• Work instructions: Taking the listing below, restate word for word each line from the line with "Office Drawer Organizer" to the line with "total: 17825.86 -> 17824.15", ends included, and stop there.

• Data for processing:
☆ ☆ ☆ ☆ ☆ ☆ ☆

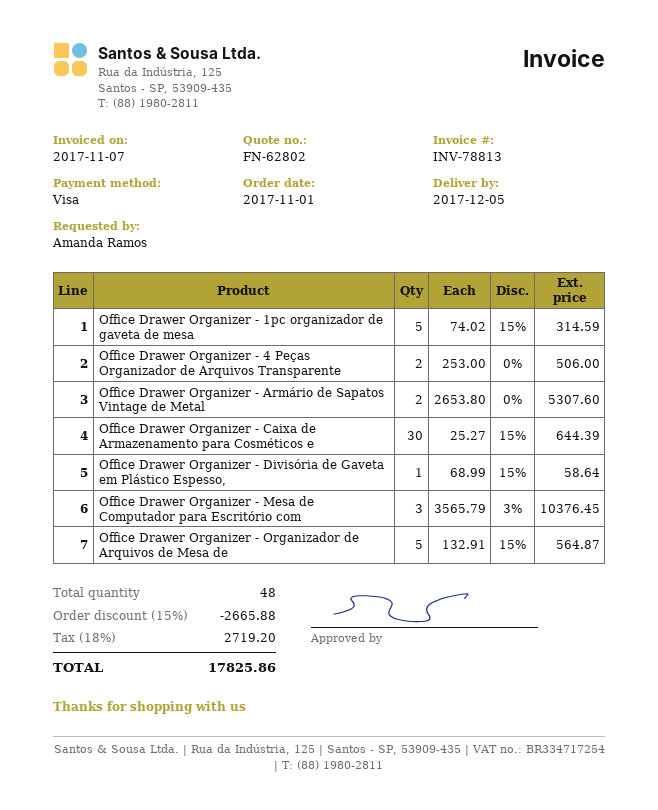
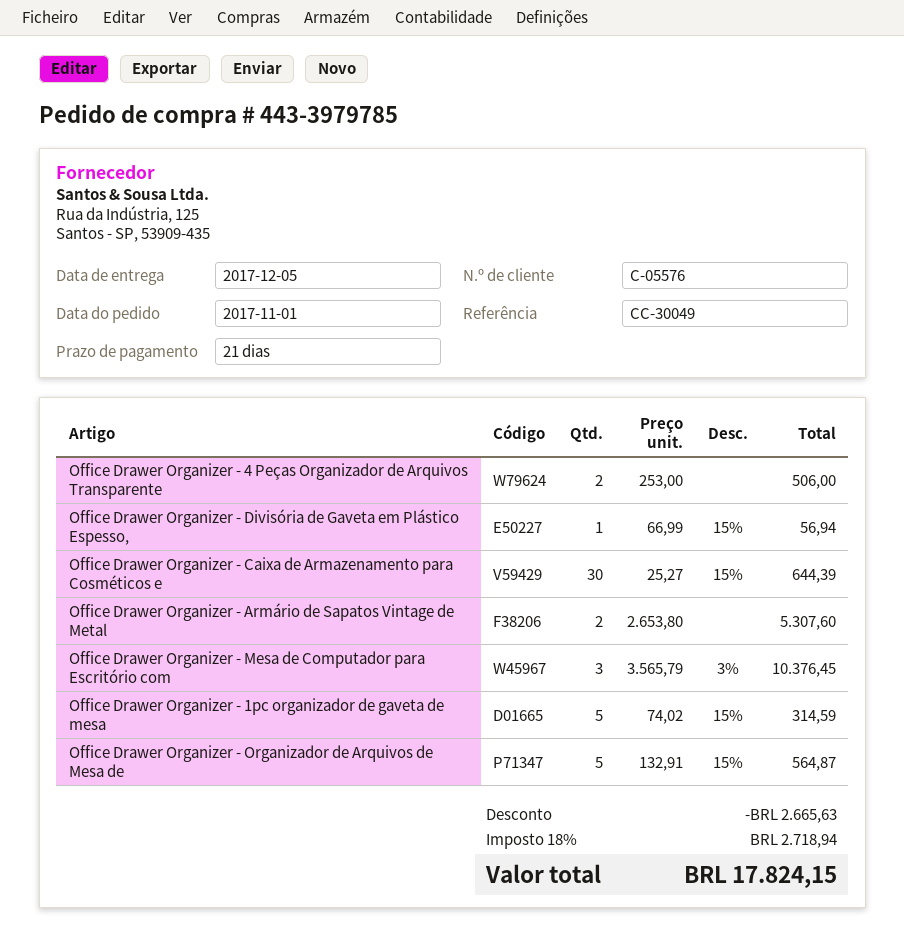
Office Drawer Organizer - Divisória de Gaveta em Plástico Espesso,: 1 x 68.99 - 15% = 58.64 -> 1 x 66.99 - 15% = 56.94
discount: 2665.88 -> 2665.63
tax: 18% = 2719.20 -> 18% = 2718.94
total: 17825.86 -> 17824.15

☆ ☆ ☆ ☆ ☆ ☆ ☆

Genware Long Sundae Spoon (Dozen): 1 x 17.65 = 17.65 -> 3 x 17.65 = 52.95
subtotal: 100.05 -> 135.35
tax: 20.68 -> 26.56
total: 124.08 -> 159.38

☆ ☆ ☆ ☆ ☆ ☆ ☆

• Task solution:
Office Drawer Organizer - Divisória de Gaveta em Plástico Espesso,: 1 x 68.99 - 15% = 58.64 -> 1 x 66.99 - 15% = 56.94
discount: 2665.88 -> 2665.63
tax: 18% = 2719.20 -> 18% = 2718.94
total: 17825.86 -> 17824.15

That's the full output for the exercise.